Nuclear
lamins are involved in many cellular functions due to their ability to bind numerous partners including
chromatin and
transcription factors, and affect their properties. Dunnigan type
familial partial lipodystrophy (FPLD2; OMIM#151660) is caused in most cases by the A-type
lamin R482W mutation. We report here that the R482W mutation affects the regulatory activity of
sterol response element
binding protein 1 (SREBP1), a
transcription factor that regulates hundreds of genes involved in lipid metabolism and adipocyte differentiation. Using in situ proximity
ligation assays (PLA), reporter assays and biochemical and transcriptomic approaches, we show that interactions of SREBP1 with
lamin A and
lamin C occur at the nuclear periphery and in the nucleoplasm.
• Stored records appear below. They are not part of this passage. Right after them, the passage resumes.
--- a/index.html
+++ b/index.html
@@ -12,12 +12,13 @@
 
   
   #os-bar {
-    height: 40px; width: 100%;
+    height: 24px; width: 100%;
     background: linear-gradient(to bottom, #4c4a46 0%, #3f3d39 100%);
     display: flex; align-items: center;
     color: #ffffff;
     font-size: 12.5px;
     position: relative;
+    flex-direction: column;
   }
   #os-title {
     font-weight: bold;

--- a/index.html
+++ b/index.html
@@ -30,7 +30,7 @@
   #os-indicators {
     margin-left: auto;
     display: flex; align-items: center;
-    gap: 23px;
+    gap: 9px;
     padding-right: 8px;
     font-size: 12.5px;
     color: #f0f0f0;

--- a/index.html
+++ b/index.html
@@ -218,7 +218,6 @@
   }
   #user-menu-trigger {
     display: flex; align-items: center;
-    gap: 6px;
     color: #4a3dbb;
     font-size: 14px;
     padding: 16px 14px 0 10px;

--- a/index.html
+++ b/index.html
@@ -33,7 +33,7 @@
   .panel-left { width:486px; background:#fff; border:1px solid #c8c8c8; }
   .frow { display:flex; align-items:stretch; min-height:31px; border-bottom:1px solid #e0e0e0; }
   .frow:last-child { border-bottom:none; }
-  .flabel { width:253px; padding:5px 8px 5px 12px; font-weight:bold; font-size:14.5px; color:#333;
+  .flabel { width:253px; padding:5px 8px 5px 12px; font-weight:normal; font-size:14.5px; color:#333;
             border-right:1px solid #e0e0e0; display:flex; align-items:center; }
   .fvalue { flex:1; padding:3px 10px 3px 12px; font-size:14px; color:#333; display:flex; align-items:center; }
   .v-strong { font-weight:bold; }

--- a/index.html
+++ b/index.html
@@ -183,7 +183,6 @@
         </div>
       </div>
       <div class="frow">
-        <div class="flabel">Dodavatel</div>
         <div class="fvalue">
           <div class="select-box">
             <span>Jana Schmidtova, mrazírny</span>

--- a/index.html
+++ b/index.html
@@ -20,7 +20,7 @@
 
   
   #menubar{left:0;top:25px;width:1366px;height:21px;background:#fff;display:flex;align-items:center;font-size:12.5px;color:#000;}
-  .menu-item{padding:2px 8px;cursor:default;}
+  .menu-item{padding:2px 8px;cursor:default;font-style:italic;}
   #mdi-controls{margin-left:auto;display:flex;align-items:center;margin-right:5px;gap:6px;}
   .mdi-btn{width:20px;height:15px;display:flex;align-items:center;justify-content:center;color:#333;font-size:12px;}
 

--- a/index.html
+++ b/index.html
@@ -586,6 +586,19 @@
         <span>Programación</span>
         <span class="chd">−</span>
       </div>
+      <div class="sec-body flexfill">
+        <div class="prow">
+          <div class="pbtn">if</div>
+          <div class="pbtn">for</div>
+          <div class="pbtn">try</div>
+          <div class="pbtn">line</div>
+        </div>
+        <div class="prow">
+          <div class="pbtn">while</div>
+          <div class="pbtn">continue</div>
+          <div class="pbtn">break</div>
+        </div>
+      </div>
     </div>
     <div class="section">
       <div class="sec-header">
These interactions involve the Ig-fold of A-type
lamins and are favored upon SREBP1 binding to its
DNA target sequences. We show that SREBP1, LMNA and
sterol response
DNA elements form ternary complexes in vitro. In addition, overexpression of A-type
lamins reduces transcriptional activity of SREBP1. In contrast, both overexpression of LMNA R482W in primary human preadipocytes and endogenous expression of A-type
lamins R482W in FPLD2 patient fibroblasts, reduce A-type lamins-SREBP1 in situ interactions and upregulate a large number of SREBP1 target genes. As this LMNA mutant was previously shown to inhibit adipogenic differentiation, we propose that deregulation of SREBP1 by mutated A-type
lamins constitutes one underlying mechanism of the physiopathology of FPLD2. Our data suggest that SREBP1 targeting molecules could be considered in a therapeutic context.